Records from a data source
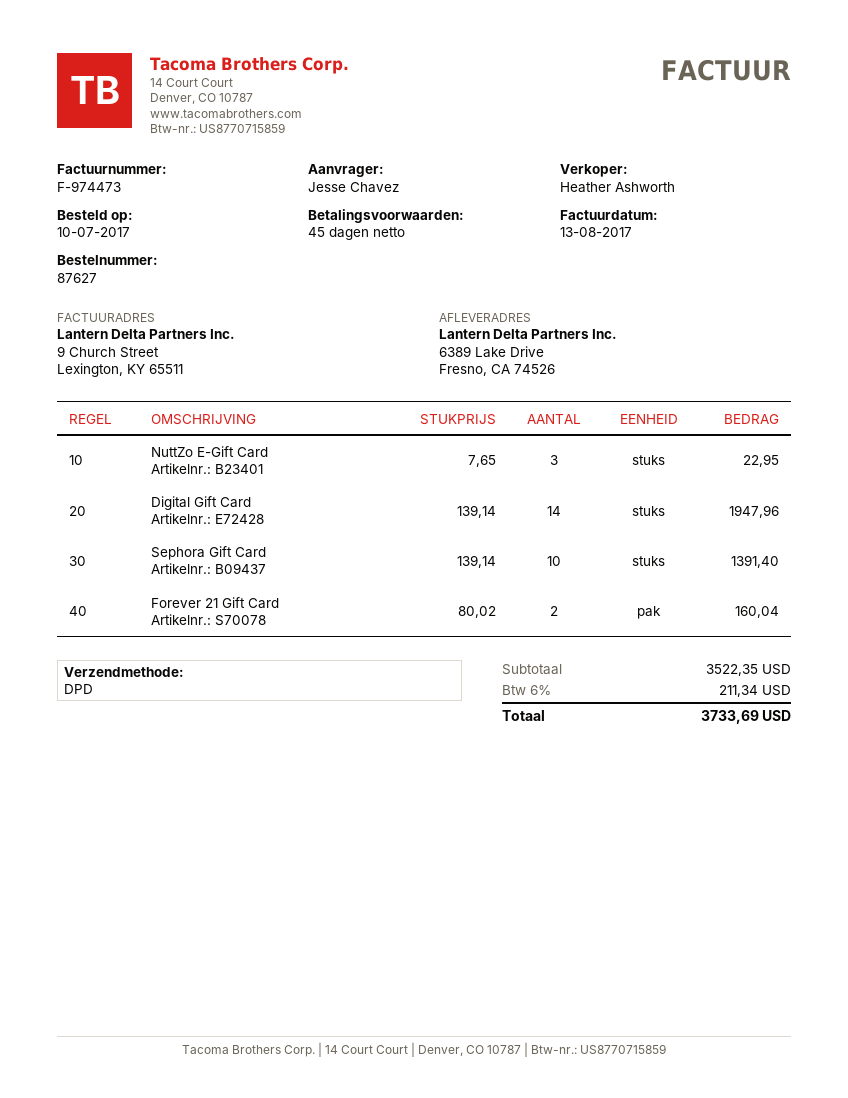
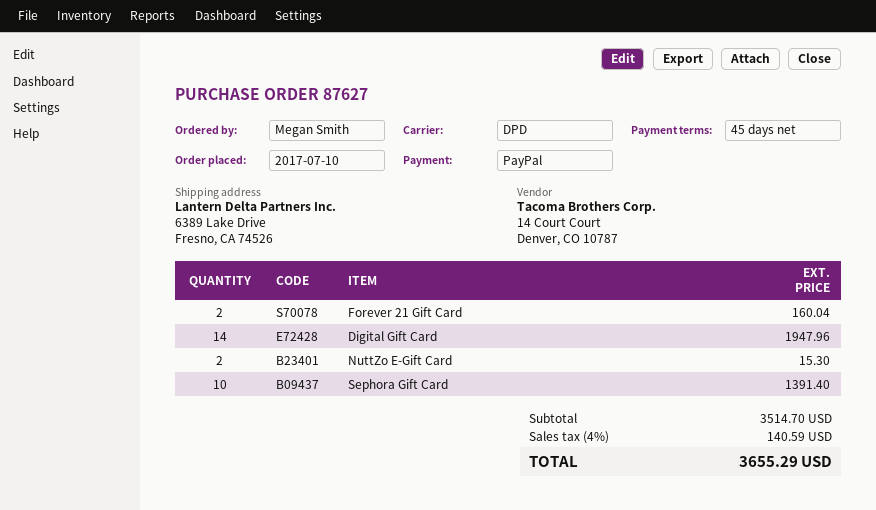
ordered by: Jesse Chavez -> Megan Smith
NuttZo E-Gift Card: 3 for 22.95 -> 2 for 15.30
subtotal: 3522.35 -> 3514.70
tax: 6% = 211.34 -> 4% = 140.59
total: 3733.69 -> 3655.29

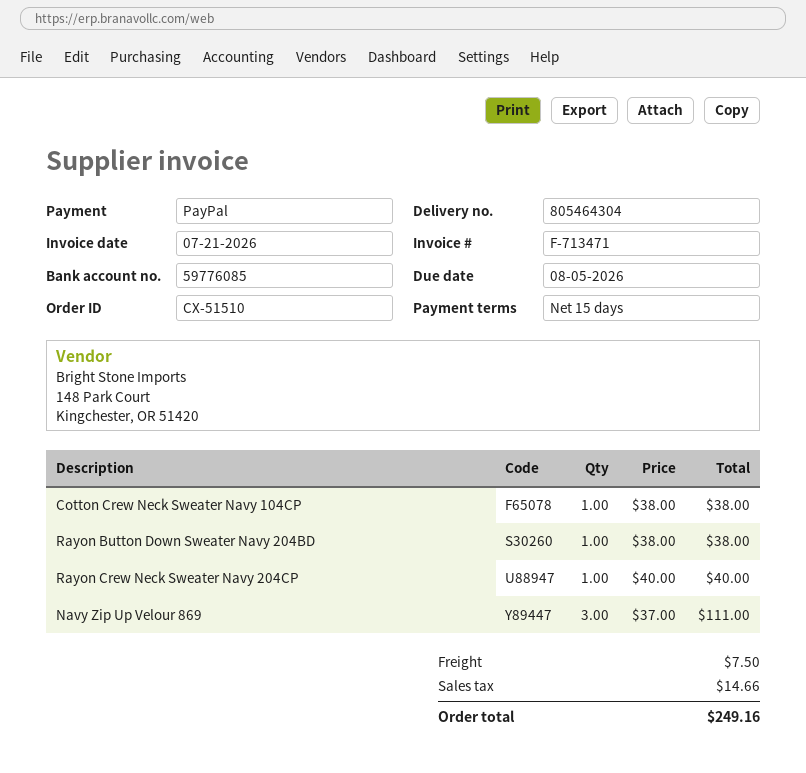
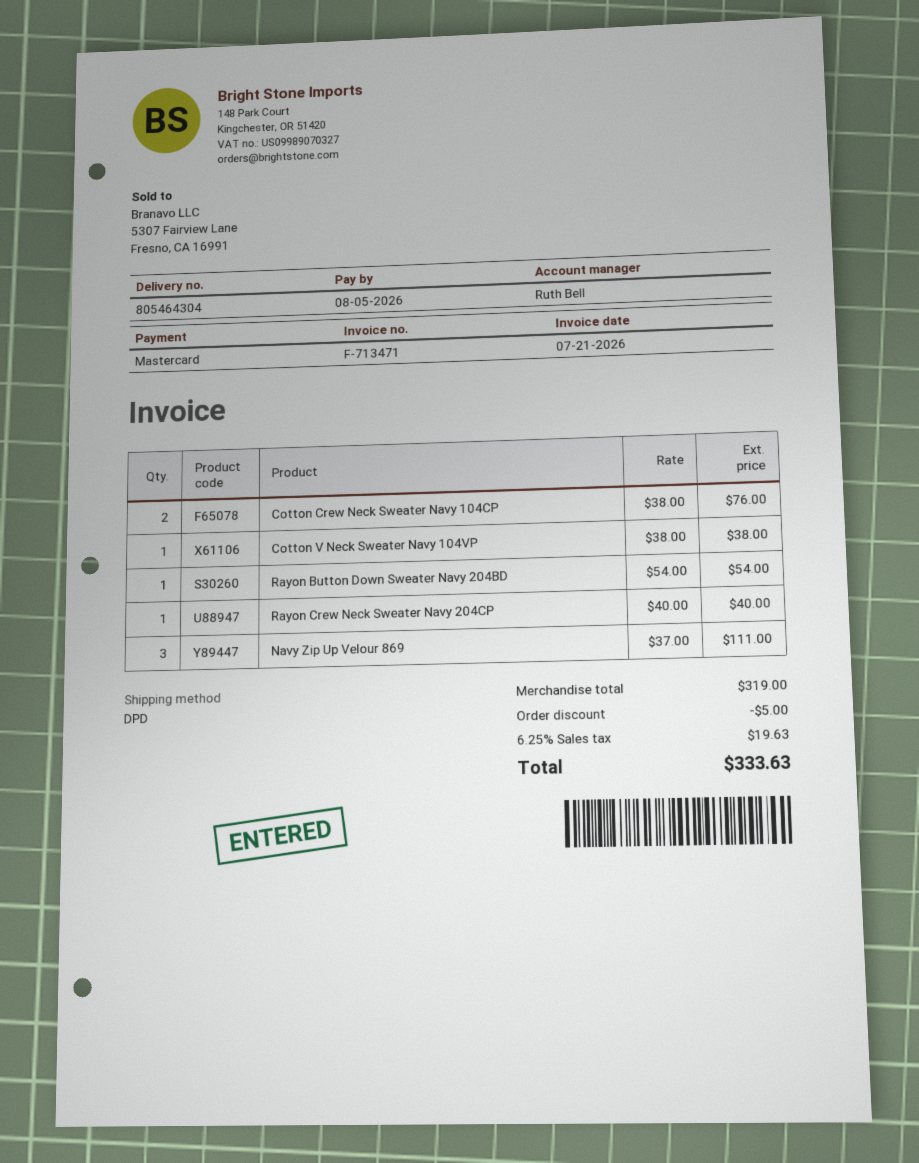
payment method: PayPal -> Mastercard
Cotton Crew Neck Sweater Navy 104CP: 1 x 38.00 = 38.00 -> 2 x 38.00 = 76.00
Rayon Button Down Sweater Navy 204BD: 1 x 38.00 = 38.00 -> 1 x 54.00 = 54.00
Cotton V Neck Sweater Navy 104VP: none -> 1 x 38.00 = 38.00
discount: none -> 5.00
shipping: 7.50 -> none
tax: 14.66 -> 19.63
total: 249.16 -> 333.63

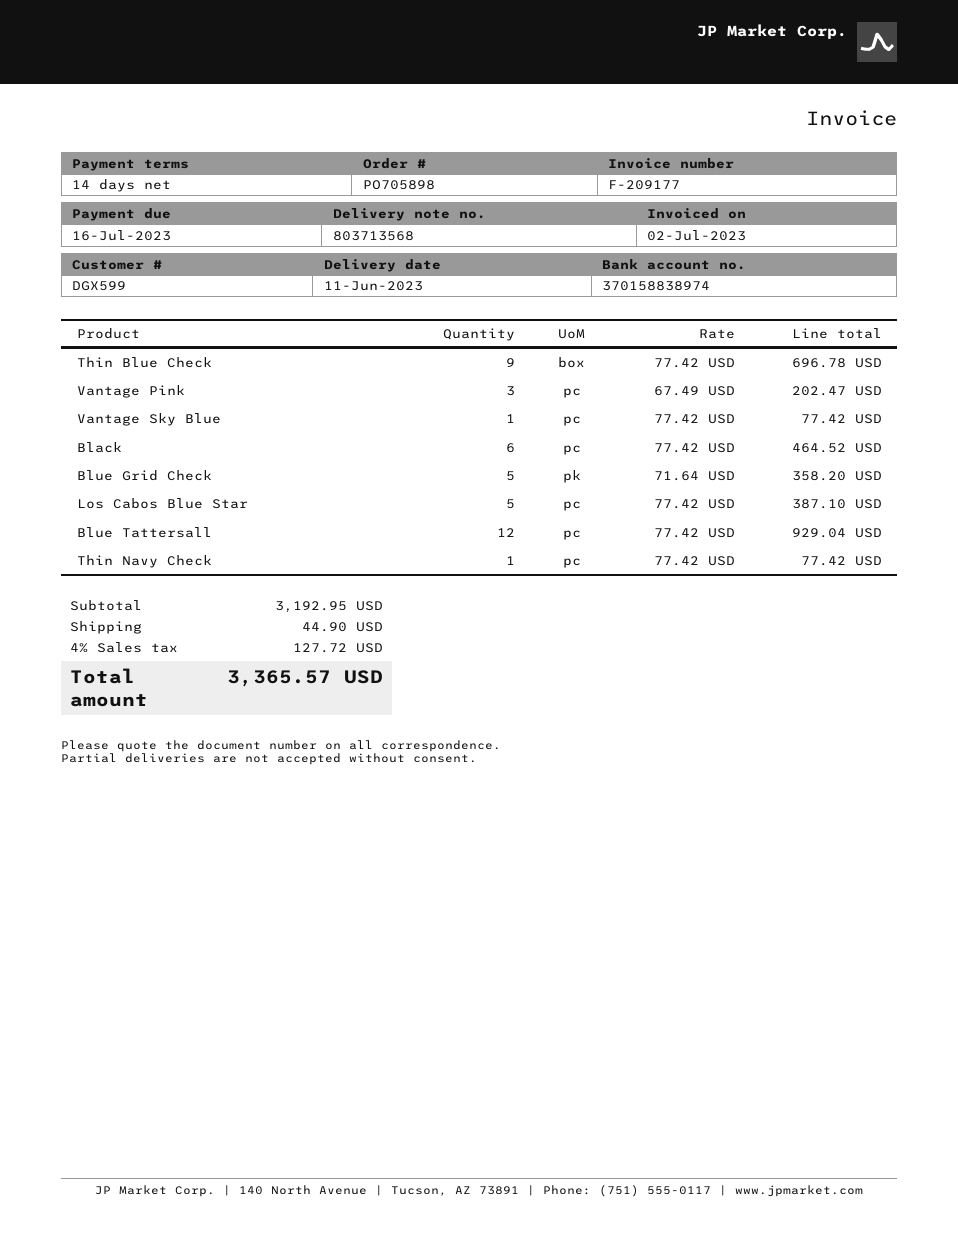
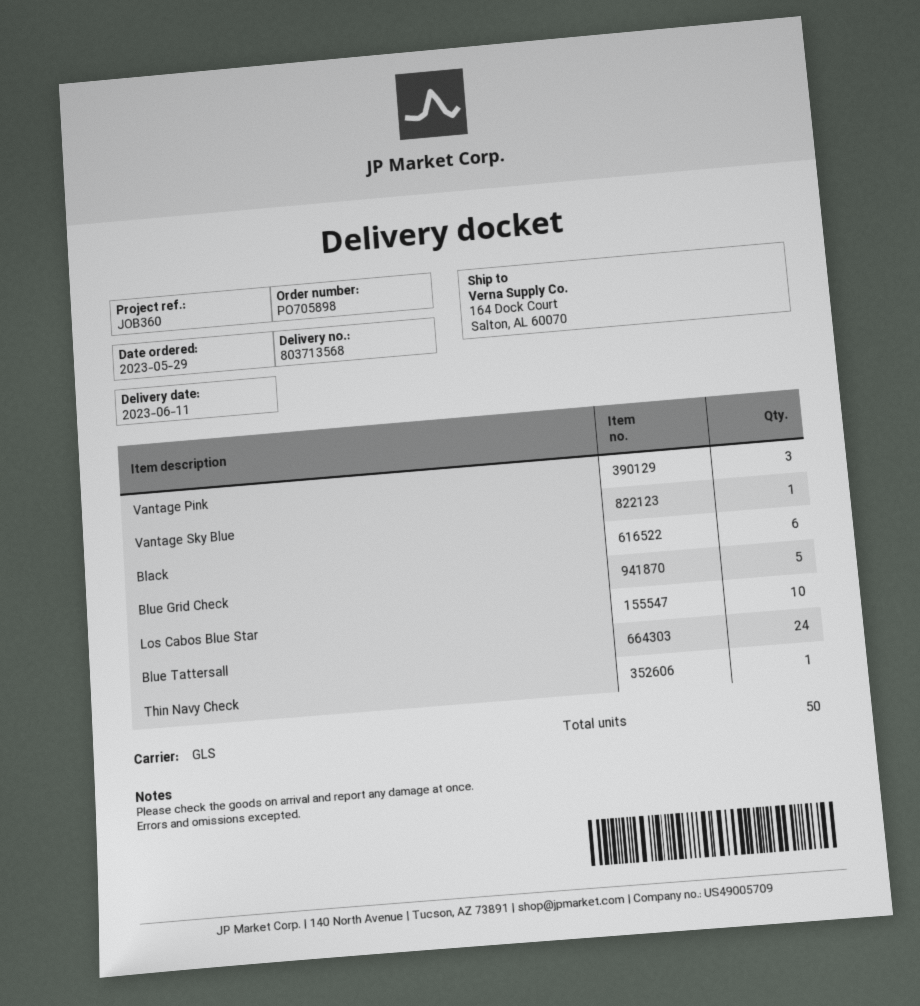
Thin Blue Check: 9 -> none
Los Cabos Blue Star: 5 -> 10
Blue Tattersall: 12 -> 24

#### To do:
Copy out the entries exactly. No pictures.

#### Solution to the exercise:
ordered by: Jesse Chavez -> Megan Smith
NuttZo E-Gift Card: 3 for 22.95 -> 2 for 15.30
subtotal: 3522.35 -> 3514.70
tax: 6% = 211.34 -> 4% = 140.59
total: 3733.69 -> 3655.29

payment method: PayPal -> Mastercard
Cotton Crew Neck Sweater Navy 104CP: 1 x 38.00 = 38.00 -> 2 x 38.00 = 76.00
Rayon Button Down Sweater Navy 204BD: 1 x 38.00 = 38.00 -> 1 x 54.00 = 54.00
Cotton V Neck Sweater Navy 104VP: none -> 1 x 38.00 = 38.00
discount: none -> 5.00
shipping: 7.50 -> none
tax: 14.66 -> 19.63
total: 249.16 -> 333.63

Thin Blue Check: 9 -> none
Los Cabos Blue Star: 5 -> 10
Blue Tattersall: 12 -> 24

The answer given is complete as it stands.